Вновь откуда-то из глубины, из пропасти памаракы донесся крик:
– Киии, киии, – теперь более отчетливо. Вновь знакомый голос:
– Шо, Мыкола, ухайдакался? Али слякался да зажурылся? – Образ Ревы отчетливо обозначился впереди. Он словно замер, махая рукой и зовя Билого с собой. – Пишлы, драголюбчик, со мной, там добре. Не трэба нудыгувать.
Билый повел головой, мол, нет, не пойду, и образ Ревы исчез. Вновь повторилось отчетливо:
– Киии, киии.
– То беркут плачэ. Кубыть по тэбэ, козаче. – Голос показался до боли знакомым. Смеющиеся глаза деда, убитого басурманами с десяток лет назад, предстали пред очами сотника. Потянул руку к нему. Не смог. Словно гиря двухпудовая висела на руке.
– Памятуешь, унучок притчу об орле-беркуте? Як там було? – И вновь смеющиеся глаза деда заполнили все пространство, и откуда-то рядом, словно кто-то читал неестественным, неземным голосом:
– Говорят, что в возрасте тридцати лет когти орла становятся слишком длинными и гибкими, и он не может схватить ими добычу. Его клюв становится слишком длинным и изогнутым и не позволяет ему есть. Перья на крыльях и груди становятся слишком густыми и тяжелыми и мешают летать. Тогда орел стоит перед выбором: либо смерть, либо длительный и болезненный период изменения, длящийся много дней…
Свободолюбивая и гордая птица, презирая смерть, летит в свое гнездо, находящееся на вершине горы и там долго бьется клювом о скалу, пока клюв не разобьется и не слезет… Потом он ждет, пока отрастет новый клюв, которым он вырывает свои когти… Когда отрастают новые когти, орел ими выдергивает свое слишком тяжелое оперение на груди и крыльях… И тогда, после боли и мучений, с новыми клювом, когтями и оперением, орел снова возрождается и может жить еще тридцать лет.
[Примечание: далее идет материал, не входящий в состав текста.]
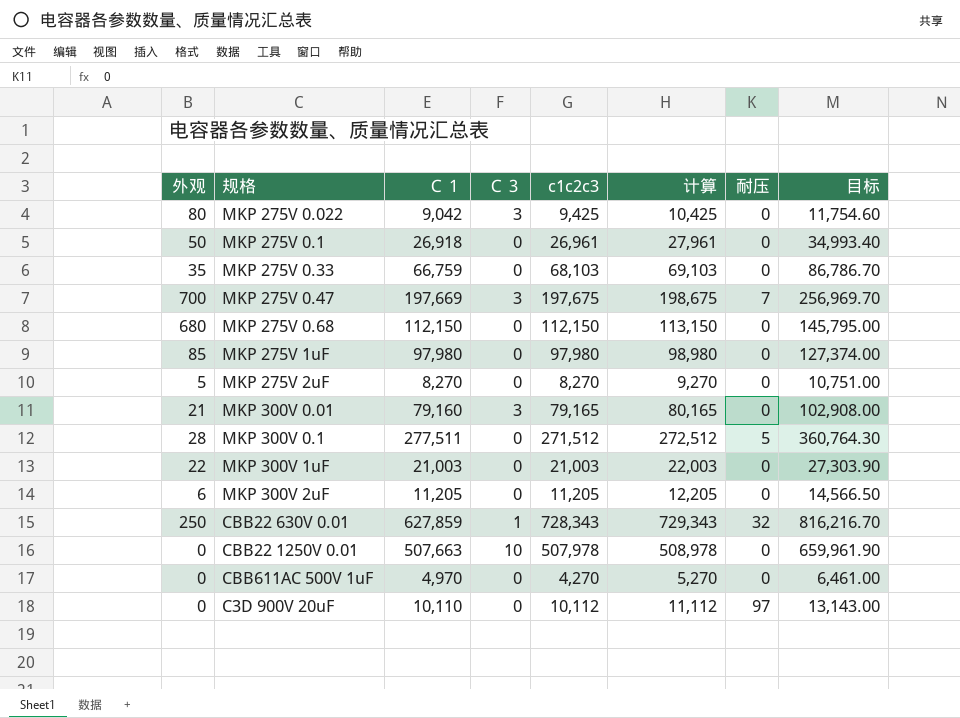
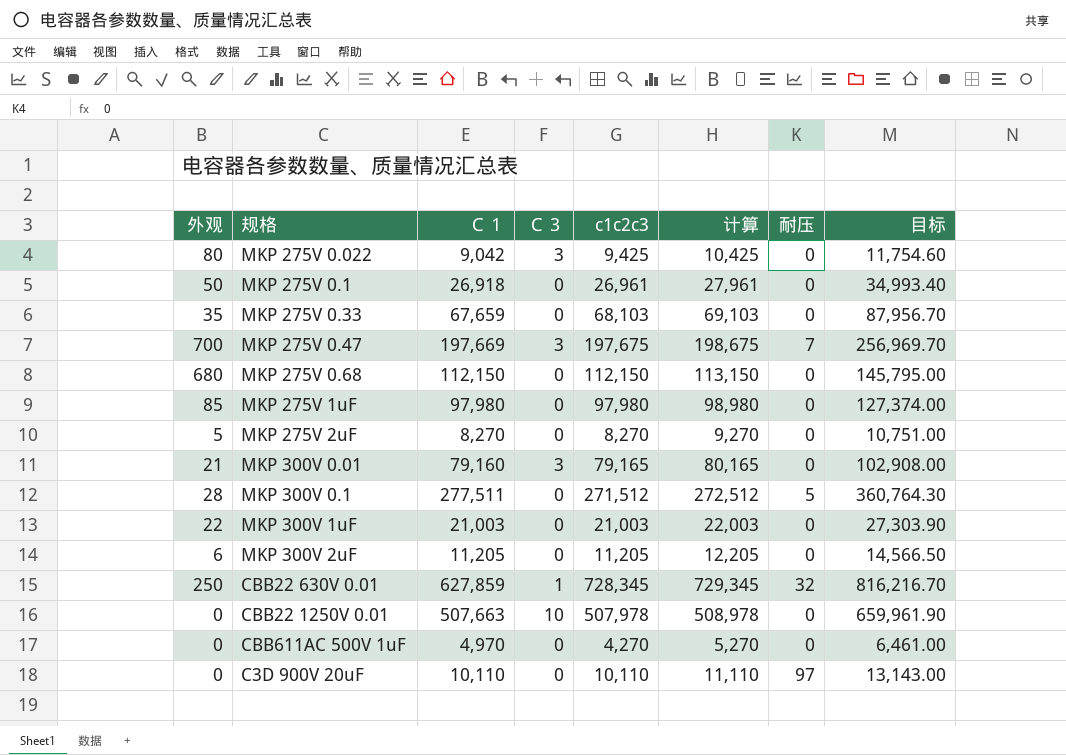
MKP 275V 0.33 | Ｃ１: 66,759 -> 67,659
MKP 275V 0.33 | 目标: 86,786.70 -> 87,956.70
CBB22 630V 0.01 | c1c2c3: 728,343 -> 728,345
CBB22 630V 0.01 | 计算: 729,343 -> 729,345
C3D 900V 20uF | c1c2c3: 10,112 -> 10,110
C3D 900V 20uF | 计算: 11,112 -> 11,110

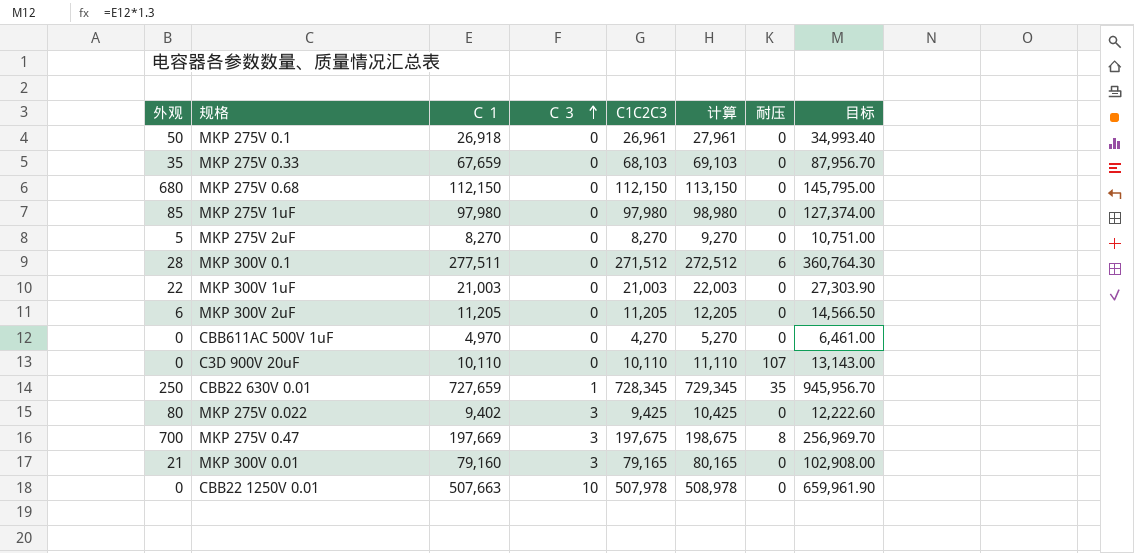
row order: none -> Ｃ３ ascending
column name: c1c2c3 -> C1C2C3
MKP 300V 0.1 | 耐压: 5 -> 6
C3D 900V 20uF | 耐压: 97 -> 107
CBB22 630V 0.01 | Ｃ１: 627,859 -> 727,659
CBB22 630V 0.01 | 耐压: 32 -> 35
CBB22 630V 0.01 | 目标: 816,216.70 -> 945,956.70
MKP 275V 0.022 | Ｃ１: 9,042 -> 9,402
MKP 275V 0.022 | 目标: 11,754.60 -> 12,222.60
MKP 275V 0.47 | 耐压: 7 -> 8

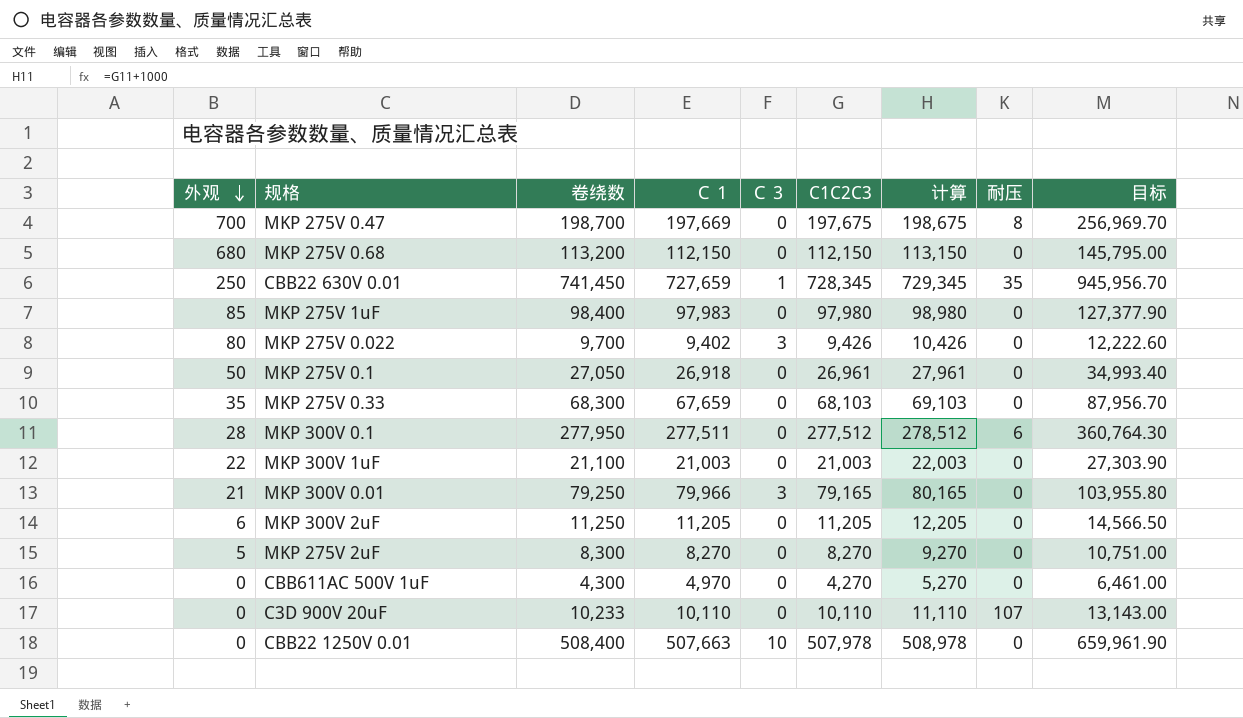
row order: Ｃ３ ascending -> 外观 descending
column 卷绕数 | position: none -> 3
MKP 275V 0.47 | Ｃ３: 3 -> 0
MKP 275V 1uF | Ｃ１: 97,980 -> 97,983
MKP 275V 1uF | 目标: 127,374.00 -> 127,377.90
MKP 275V 0.022 | C1C2C3: 9,425 -> 9,426
MKP 275V 0.022 | 计算: 10,425 -> 10,426
MKP 300V 0.1 | C1C2C3: 271,512 -> 277,512
MKP 300V 0.1 | 计算: 272,512 -> 278,512
MKP 300V 0.01 | Ｃ１: 79,160 -> 79,966
MKP 300V 0.01 | 目标: 102,908.00 -> 103,955.80

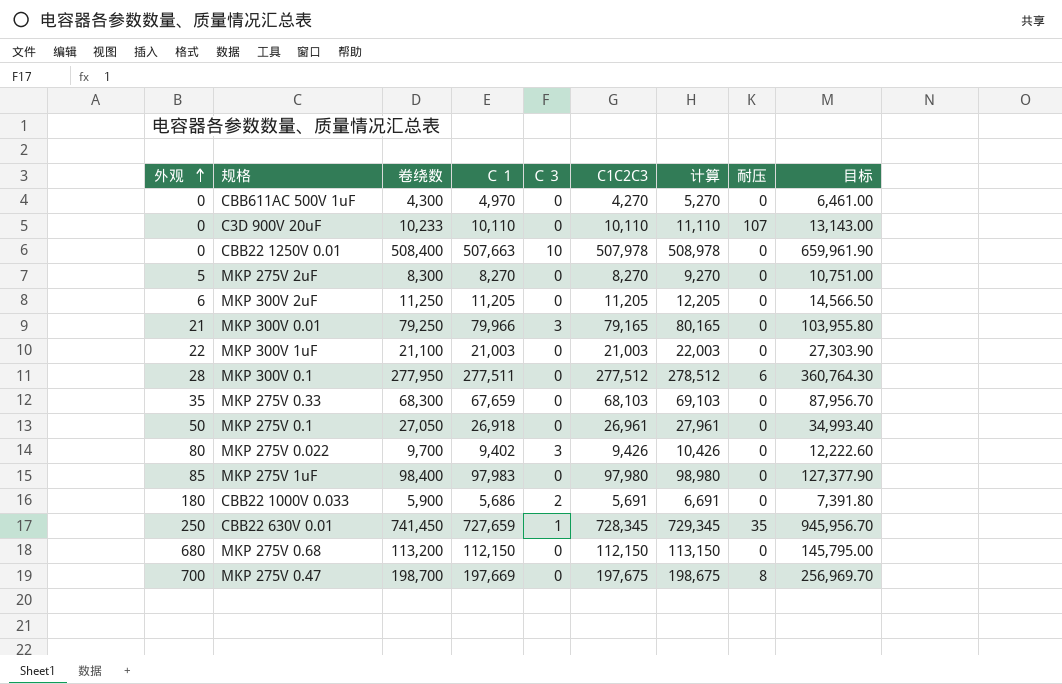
row order: 外观 descending -> 外观 ascending
row CBB22 1000V 0.033: none -> 180 | 5,900 | 5,686 | 2 | 5,691 | 6,691 | 0 | 7,391.80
– К чему это? – мелькает в сознании Миколы. – Где я? Я умер?
Становится не по себе. Что-то теплое и немного соленое падает ему на сухие уста, а губы словно не его. Невозможно ими пошевелить. Хочется крикнуть, и ему кажется, что он кричит, но вокруг тишина.
Вспышка света.
Что это? Похоже на длинную пещеру и свет в конце ее. Мягкий, какой-то неземной. Какая-то невидимая сила поднимает его тело. И вновь провал в глубокую бездну, из которой доносится громкое «киии, киии».
Это длится невыносимо долго. Кажется, что времени нет совсем. Что он в другом мире. Странном, чужом, незнакомом.
Еще один образ. Четкий. Ясный. Василь Рудь. В руках у него шашка, другой – держит коня под узцы.
– Дядько Мыкола, твий кинь. Трымай.
– Мой? – неуверенно переспрашивает Микола.
– Твой! Трэмай и журись. Я по делу. Важное оно, вот те хрест.